→ **Your instructions**
Once you find the line below that contains "Cropped Tricot Elastano", write it out along with every later line exactly as given, stopping only when the records end. Omit the pictures.

Records drawn from a dataset

════════════════════

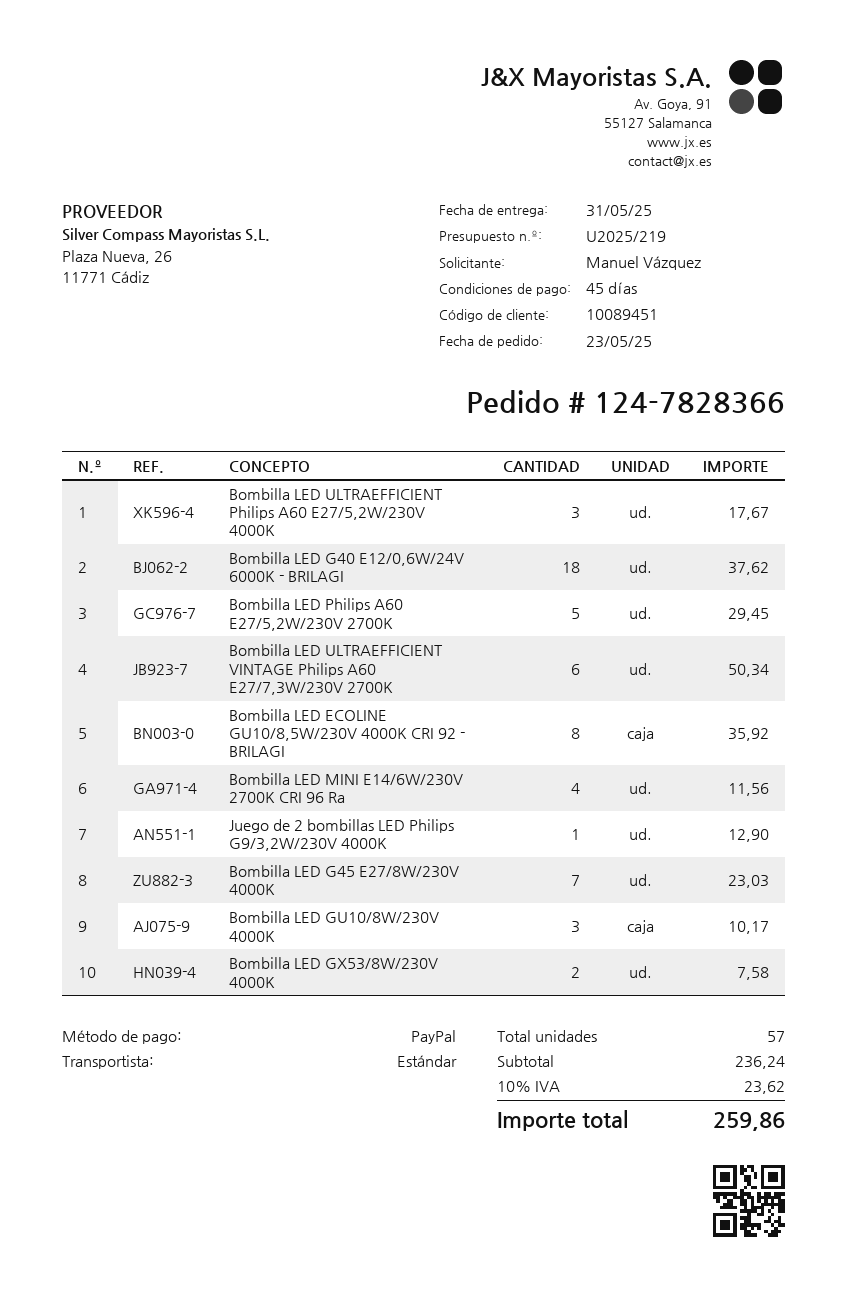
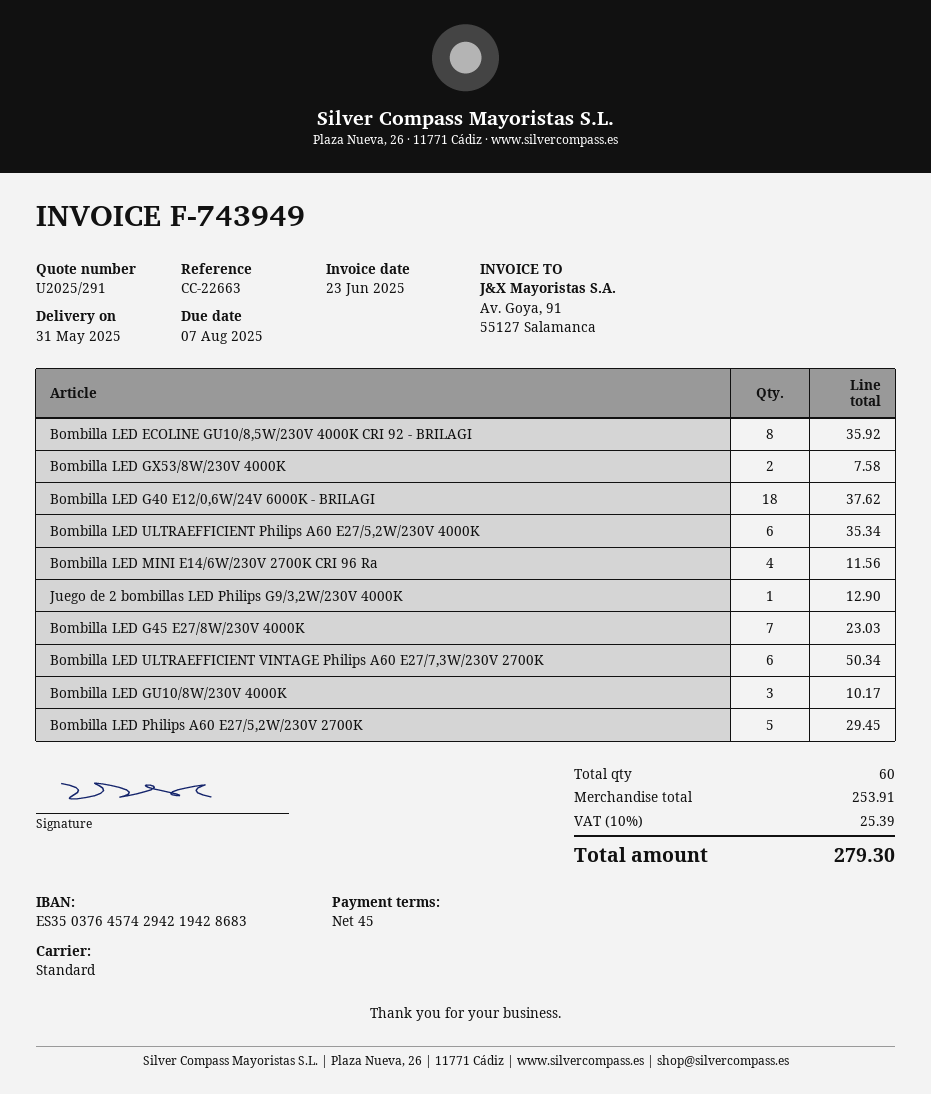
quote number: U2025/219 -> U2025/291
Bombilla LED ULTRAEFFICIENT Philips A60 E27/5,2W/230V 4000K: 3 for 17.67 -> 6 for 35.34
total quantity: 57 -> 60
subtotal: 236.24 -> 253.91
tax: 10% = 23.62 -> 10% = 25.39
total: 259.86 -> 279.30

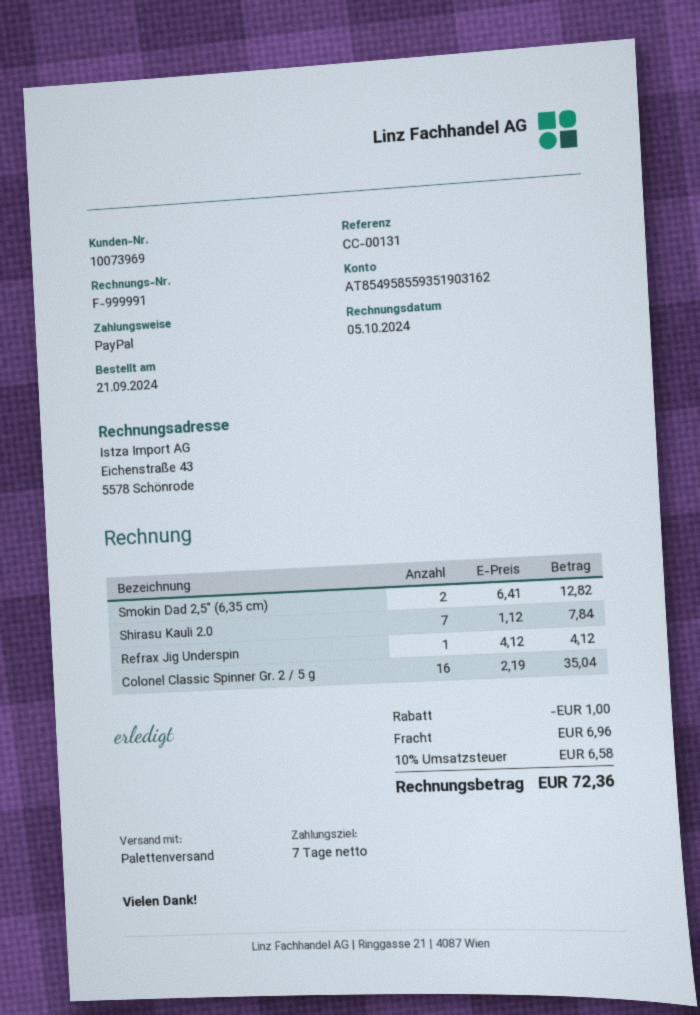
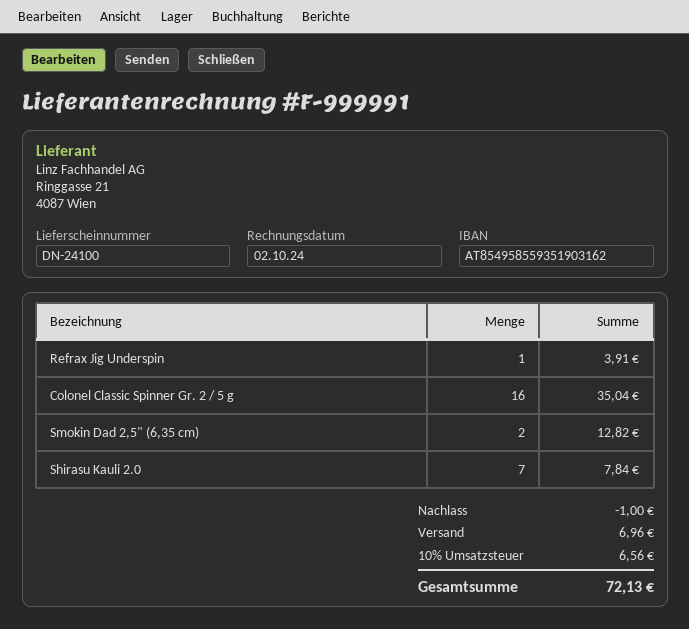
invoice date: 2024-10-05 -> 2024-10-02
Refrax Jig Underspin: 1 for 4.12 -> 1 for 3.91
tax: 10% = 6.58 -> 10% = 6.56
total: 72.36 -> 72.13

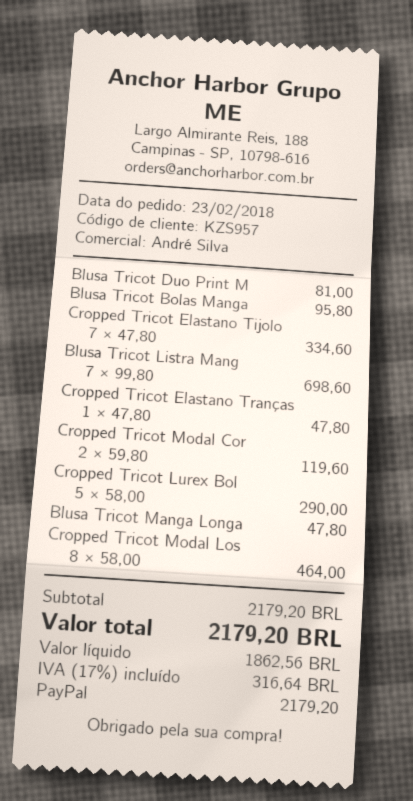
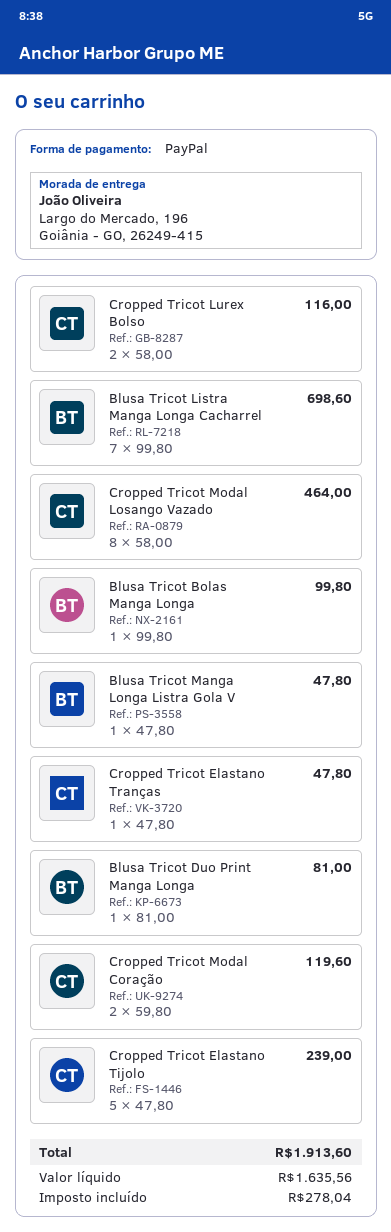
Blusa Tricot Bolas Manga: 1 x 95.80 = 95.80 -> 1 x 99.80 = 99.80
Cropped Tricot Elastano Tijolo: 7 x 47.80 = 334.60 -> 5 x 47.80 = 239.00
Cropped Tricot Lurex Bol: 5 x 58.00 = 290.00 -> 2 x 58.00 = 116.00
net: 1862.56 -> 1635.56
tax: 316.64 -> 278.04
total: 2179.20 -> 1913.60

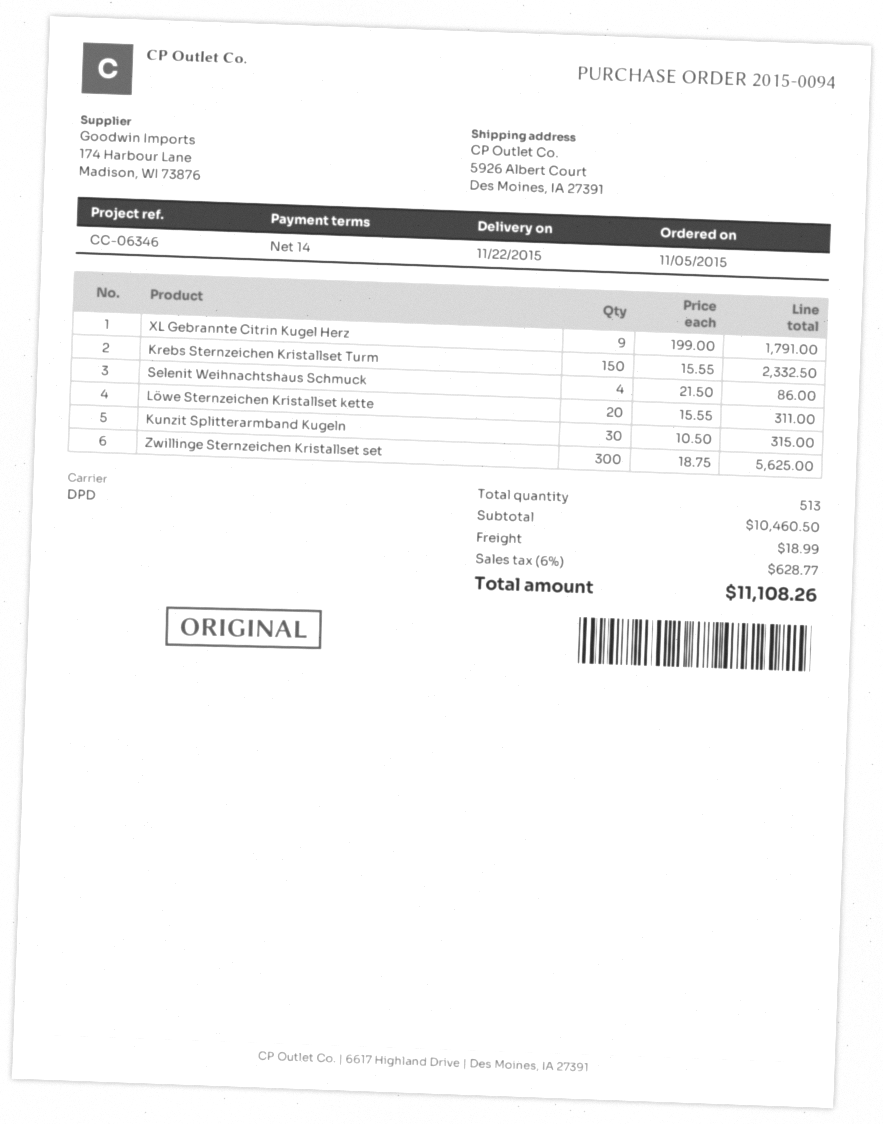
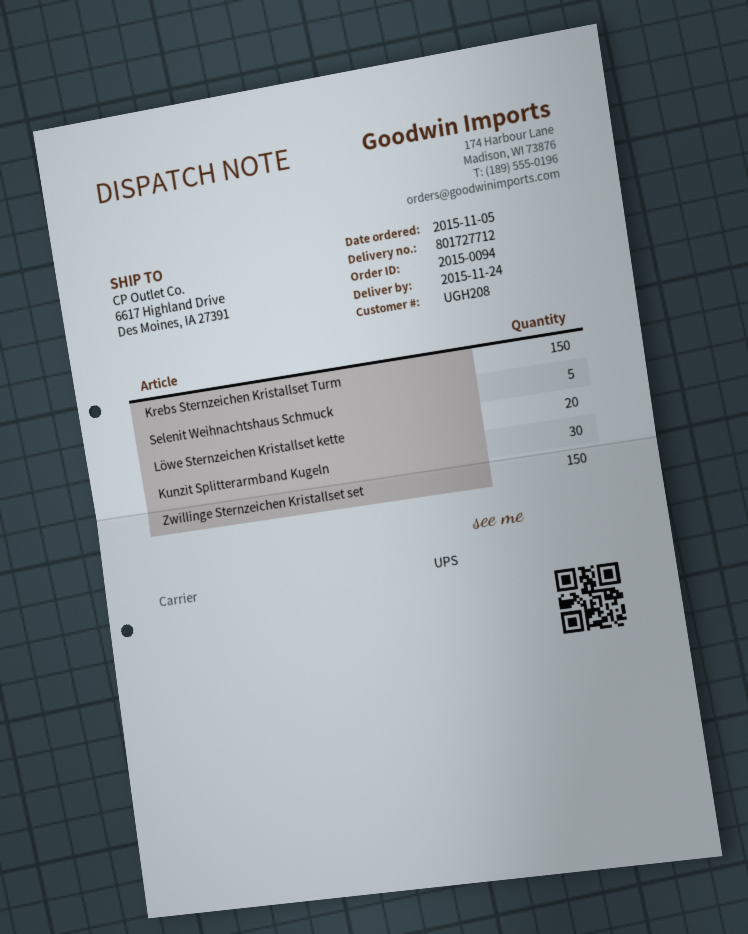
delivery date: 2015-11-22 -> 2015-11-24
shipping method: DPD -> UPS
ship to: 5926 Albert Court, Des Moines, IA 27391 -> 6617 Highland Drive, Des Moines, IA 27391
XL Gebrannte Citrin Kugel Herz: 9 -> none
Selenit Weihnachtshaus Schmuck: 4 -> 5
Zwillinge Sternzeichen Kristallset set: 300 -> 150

════════════════════

→ **Result of the task**
Cropped Tricot Elastano Tijolo: 7 x 47.80 = 334.60 -> 5 x 47.80 = 239.00
Cropped Tricot Lurex Bol: 5 x 58.00 = 290.00 -> 2 x 58.00 = 116.00
net: 1862.56 -> 1635.56
tax: 316.64 -> 278.04
total: 2179.20 -> 1913.60

delivery date: 2015-11-22 -> 2015-11-24
shipping method: DPD -> UPS
ship to: 5926 Albert Court, Des Moines, IA 27391 -> 6617 Highland Drive, Des Moines, IA 27391
XL Gebrannte Citrin Kugel Herz: 9 -> none
Selenit Weihnachtshaus Schmuck: 4 -> 5
Zwillinge Sternzeichen Kristallset set: 300 -> 150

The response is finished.